Further, the fuel control unit 122 changes the injection amount of the main fuel and the injection amount of the liquid fuel by changing the fuel injection period for each of the main fuel injection unit 112 and the liquid fuel injection unit 114. That is, the fuel control unit 122 changes the injection ratio of the main fuel and the liquid fuel.

The fuel injection amount (energy amount of injected fuel, calorific value) is set according to the engine load. However, even with the same engine load, the injection ratio of the main fuel and the liquid fuel is variable. During normal operation (during normal control described later), the liquid fuel is used as a pilot fuel for igniting the main fuel.

At this time, the main fuel injection unit 112 and the piping (not shown) for supplying the main fuel to the main fuel injection unit 112 are cooled by the main fuel. However, when the supply of the main fuel is stopped due to the stop of the engine 100 or the like, the temperature around the main fuel injection portion 112 that is no longer cooled may increase. If the engine 100 is started in this state and the main fuel is injected into the main fuel injection unit 112, the main fuel may vaporize before the injection and the fuel injection may become unstable.

Therefore, the fuel control unit 122 controls the main fuel injection unit 112 and the liquid fuel injection unit 114 to suppress injection abnormality (abnormal combustion). Hereinafter, the control of the fuel control unit 122 will be described in detail with reference to the flowchart.

FIG. 3 is a flowchart showing a control flow of the fuel control unit 122. The process shown in FIG. 3 is repeatedly executed at a predetermined cycle.

(S200)
The fuel control unit 122 determines whether or not it is a kind of injection mode. A type of injection mode is a mode in which liquid fuel is injected without injecting main fuel. That is, the main fuel injection unit 112 is not driven during the type injection mode.

For example, when the engine 100 is started, a kind of injection mode is selected. In one type of injection mode, the main fuel is not used, so injection abnormalities are suppressed. In addition, a kind of injection mode may be selected for other purposes such as measures to avoid injection abnormalities due to the outside air temperature being too high in the tropics or the like.
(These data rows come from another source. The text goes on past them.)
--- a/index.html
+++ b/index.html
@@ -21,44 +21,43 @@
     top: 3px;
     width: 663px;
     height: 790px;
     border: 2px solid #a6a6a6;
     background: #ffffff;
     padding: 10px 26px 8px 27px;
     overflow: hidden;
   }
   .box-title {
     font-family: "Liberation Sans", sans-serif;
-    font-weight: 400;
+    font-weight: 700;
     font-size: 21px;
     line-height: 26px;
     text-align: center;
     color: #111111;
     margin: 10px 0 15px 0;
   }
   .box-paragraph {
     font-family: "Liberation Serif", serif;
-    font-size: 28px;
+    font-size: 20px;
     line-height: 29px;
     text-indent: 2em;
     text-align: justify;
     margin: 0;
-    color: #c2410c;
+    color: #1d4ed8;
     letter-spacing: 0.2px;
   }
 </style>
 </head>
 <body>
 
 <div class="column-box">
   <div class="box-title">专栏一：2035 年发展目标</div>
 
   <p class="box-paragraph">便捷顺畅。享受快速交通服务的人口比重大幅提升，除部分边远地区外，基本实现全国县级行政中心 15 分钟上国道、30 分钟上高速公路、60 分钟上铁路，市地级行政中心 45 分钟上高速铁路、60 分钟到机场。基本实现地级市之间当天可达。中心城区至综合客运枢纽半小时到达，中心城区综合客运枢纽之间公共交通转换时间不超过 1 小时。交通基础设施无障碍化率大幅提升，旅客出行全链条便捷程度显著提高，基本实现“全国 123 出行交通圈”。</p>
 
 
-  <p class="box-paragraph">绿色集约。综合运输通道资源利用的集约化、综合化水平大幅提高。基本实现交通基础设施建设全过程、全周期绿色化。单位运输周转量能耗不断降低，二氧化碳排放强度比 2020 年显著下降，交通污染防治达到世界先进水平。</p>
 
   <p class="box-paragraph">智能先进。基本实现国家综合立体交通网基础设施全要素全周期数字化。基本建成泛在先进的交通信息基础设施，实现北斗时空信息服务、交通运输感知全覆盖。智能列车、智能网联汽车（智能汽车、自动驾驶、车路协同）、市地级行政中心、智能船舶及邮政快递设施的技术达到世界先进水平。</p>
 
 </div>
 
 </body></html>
If it is a kind of injection mode, the process is transferred to S202. If it is not a kind injection mode, the process is transferred to S206.

(S202)
The fuel control unit 122 determines whether or not the fluctuation of the engine speed satisfies a predetermined stability condition. The stabilization condition is, for example, that the deviation of the actual engine speed with respect to the preset speed (for example, idle speed) is smaller than the preset deviation threshold. The engine speed is measured over a plurality of cycles, for example. However, other conditions may be set as stable conditions as long as it can be determined whether or not the engine speed is stable.
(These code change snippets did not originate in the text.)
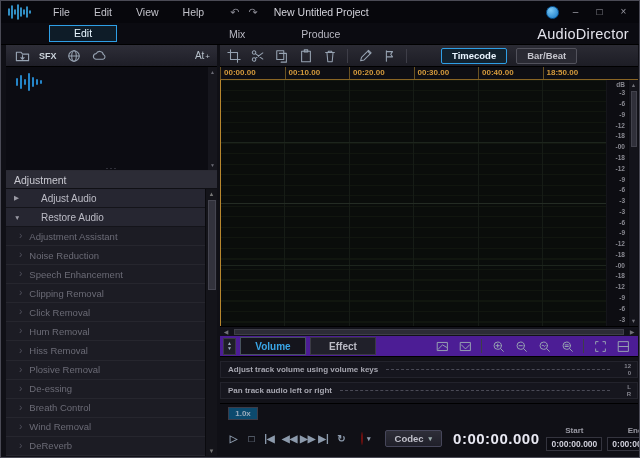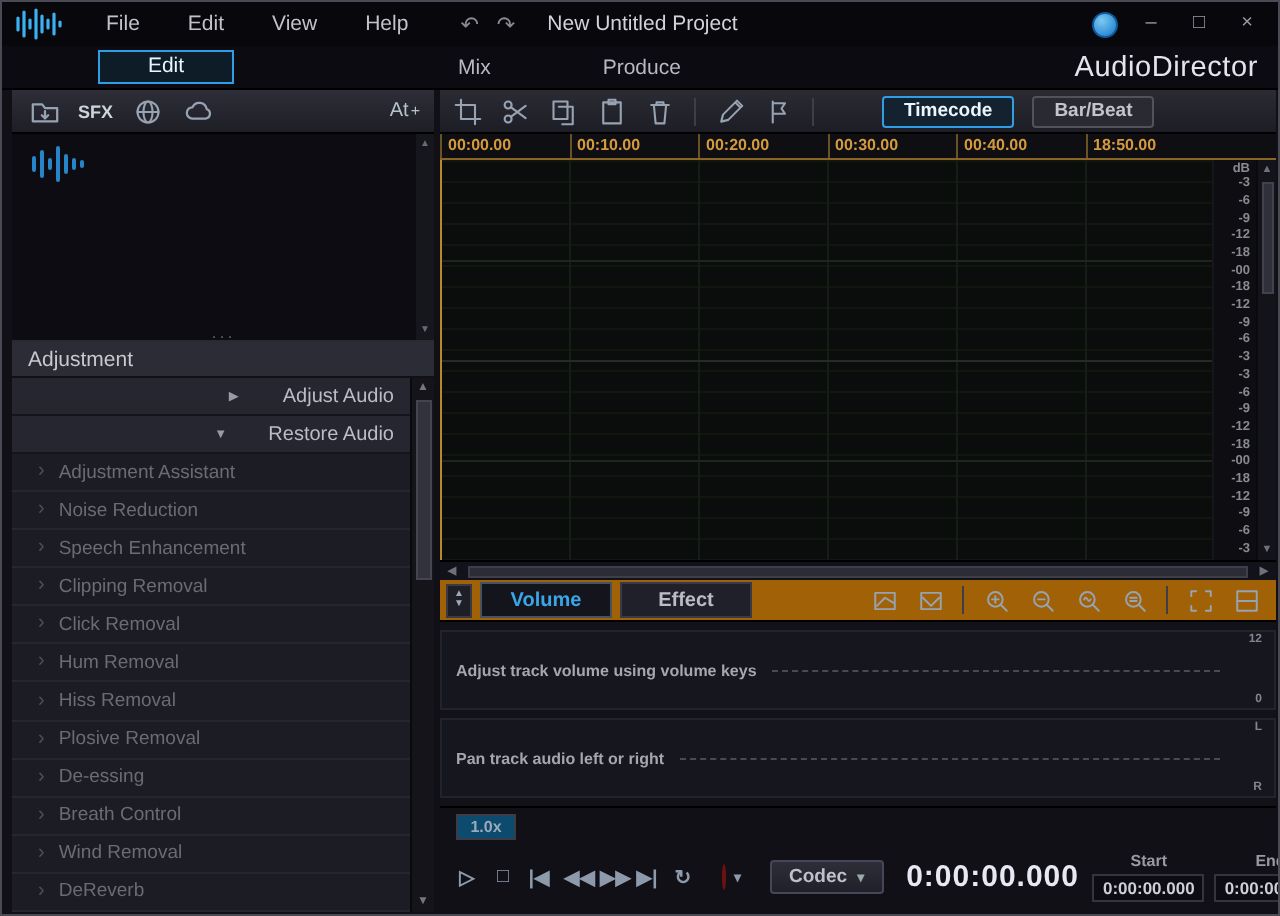--- a/index.html
+++ b/index.html
@@ -37,21 +37,21 @@
 .at-plus{font-size:8px;margin-left:1px;}
 .lib-area{height:104px;flex:none;background:#0c0c12;position:relative;border-bottom:1px solid #2a2a33;}
 .lib-wave{position:absolute;top:5px;left:9px;width:30px;height:20px;}
 .vsbar{position:absolute;right:0;top:0;bottom:0;width:9px;background:#16161d;display:flex;flex-direction:column;align-items:center;justify-content:space-between;font-size:5px;color:#6a6a74;padding:2px 0;}
 .grip{position:absolute;bottom:-1px;left:50%;transform:translateX(-50%);color:#5e5e6a;font-size:9px;line-height:6px;letter-spacing:1px;}
 
 
 .adj{flex:1;display:flex;flex-direction:column;background:#17171e;min-height:0;}
 .adj-header{height:18px;flex:none;background:#2c2c36;font-size:10.5px;color:#c8c8d0;display:flex;align-items:center;padding:0 8px;border-bottom:1px solid #101015;}
 .adj-body{flex:1;display:flex;flex-direction:column;position:relative;padding-right:12px;min-height:0;}
-.adj-section{height:19px;flex:none;background:#262631;display:flex;align-items:center;gap:19px;padding:0 8px;border-bottom:1px solid #14141a;font-size:10px;color:#bcbcc6;justify-content:flex-end;}
+.adj-section{height:19px;flex:none;background:#262631;display:flex;align-items:center;gap:19px;padding:0 8px;border-bottom:1px solid #14141a;font-size:10px;color:#bcbcc6;}
 .sec-arrow{font-size:6.5px;color:#9a9aa4;width:8px;}
 .adj-items{flex:1;display:flex;flex-direction:column;min-height:0;}
 .adj-item{flex:1;display:flex;align-items:center;gap:7px;padding:0 8px 0 13px;background:#1c1c24;border-bottom:1px solid #26262e;font-size:9.5px;color:#6b6b76;min-height:0;}
 .adj-item .chev{color:#50505c;font-size:10px;line-height:8px;}
 .adj-scroll{position:absolute;top:0;right:0;bottom:0;width:12px;background:#14141a;display:flex;flex-direction:column;align-items:center;font-size:6px;color:#777;padding:2px 0;border-left:1px solid #0a0a0e;}
 .adj-scroll .thumb{width:8px;height:90px;background:#32323c;border:1px solid #454550;margin-top:3px;}
 .adj-scroll .sdown{margin-top:auto;}
 
 
 .edit-toolbar{height:22px;flex:none;background:linear-gradient(#2b2b34,#1d1d25);display:flex;align-items:center;gap:6px;padding:0 5px;border-bottom:1px solid #000;}
@@ -79,30 +79,30 @@
 .vscroll{width:10px;flex:none;background:#13131a;display:flex;flex-direction:column;align-items:center;font-size:5.5px;color:#707078;padding:2px 0;border-left:1px solid #0a0a0e;}
 .vthumb{width:6px;height:56px;background:#30303a;border:1px solid #42424c;margin-top:3px;}
 .vdown{margin-top:auto;}
 
 
 .hscroll{height:10px;flex:none;background:#12121a;display:flex;align-items:center;border-top:1px solid #000;}
 .harrow{width:12px;font-size:5.5px;color:#707078;text-align:center;flex:none;}
 .hthumb{flex:1;height:6px;background:#2c2c36;border:1px solid #3e3e48;margin:0 2px;}
 
 
-.panel-tabs{height:21px;flex:none;background:#a16207;display:flex;align-items:center;gap:4px;padding:0 3px;border-bottom:1px solid #000;justify-content:center;}
+.panel-tabs{height:21px;flex:none;background:#4c1d95;display:flex;align-items:center;gap:4px;padding:0 3px;border-bottom:1px solid #000;justify-content:center;}
 .collapse-btn{width:13px;height:17px;background:#1e1e27;border:1px solid #3a3a44;color:#9aabbb;font-size:5px;display:flex;flex-direction:column;align-items:center;justify-content:center;line-height:5px;}
 .ctab{height:18px;min-width:66px;padding:0 10px;display:flex;align-items:center;justify-content:center;font-size:10px;}
 .ctab.volume{color:#3aa6e8;background:#14141c;border:1px solid #46525e;}
 .ctab.effect{color:#bcbcc6;background:#20202a;border:1px solid #3a3a44;}
 .pt-icons{margin-left:auto;display:flex;align-items:center;gap:5px;padding-right:3px;}
 
 
 .tracks{flex:none;background:#121218;padding:4px 0;display:flex;flex-direction:column;gap:4px;}
-.trow{height:40px;background:#16161e;border:1px solid #23232c;display:flex;align-items:center;padding:0 3px;}
+.trow{height:17px;background:#16161e;border:1px solid #23232c;display:flex;align-items:center;padding:0 3px;}
 .tlabel{font-size:8px;color:#a6a6b0;white-space:nowrap;margin-left:4px;}
 .dash{flex:1;border-top:1px dashed #4a4a56;margin:0 8px;height:0;}
 .tscale{width:16px;flex:none;display:flex;flex-direction:column;justify-content:space-between;height:100%;font-size:6px;color:#84848e;text-align:right;padding:1px 3px;}
 
 
 .bottombar{height:53px;flex:none;position:relative;background:#101016;border-top:1px solid #000;}
 .speed-btn{position:absolute;left:8px;top:3px;width:30px;height:13px;background:#0c4a6e;border:1px solid #3c3c48;color:#9aaabb;font-size:8px;text-align:center;line-height:11px;}
 .transport{position:absolute;left:8px;right:4px;bottom:5px;display:flex;align-items:center;gap:7px;}
 .ticon{color:#8c9aac;font-size:10px;min-width:11px;text-align:center;white-space:nowrap;}
 .tdiv{width:1px;height:15px;background:#34343e;}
If the fluctuation of the engine speed satisfies a predetermined stable condition, the process is transferred to S206. If the fluctuation of the engine speed does not satisfy the predetermined stability condition, the process is transferred to S204.

(S204)
The fuel control unit 122 executes a kind of injection mode. That is, the main fuel injection unit 112 does not inject the main fuel, and the liquid fuel injection unit 114 injects the liquid fuel.

(S206)
The fuel control unit 122 executes the two-kind injection mode. The type 2 injection mode is a mode in which both the main fuel and the liquid fuel are injected. That is, the main fuel injection unit 112 injects the main fuel, and the liquid fuel injection unit 114 injects the liquid fuel. The two-kind injection mode will be described in detail with reference to FIG.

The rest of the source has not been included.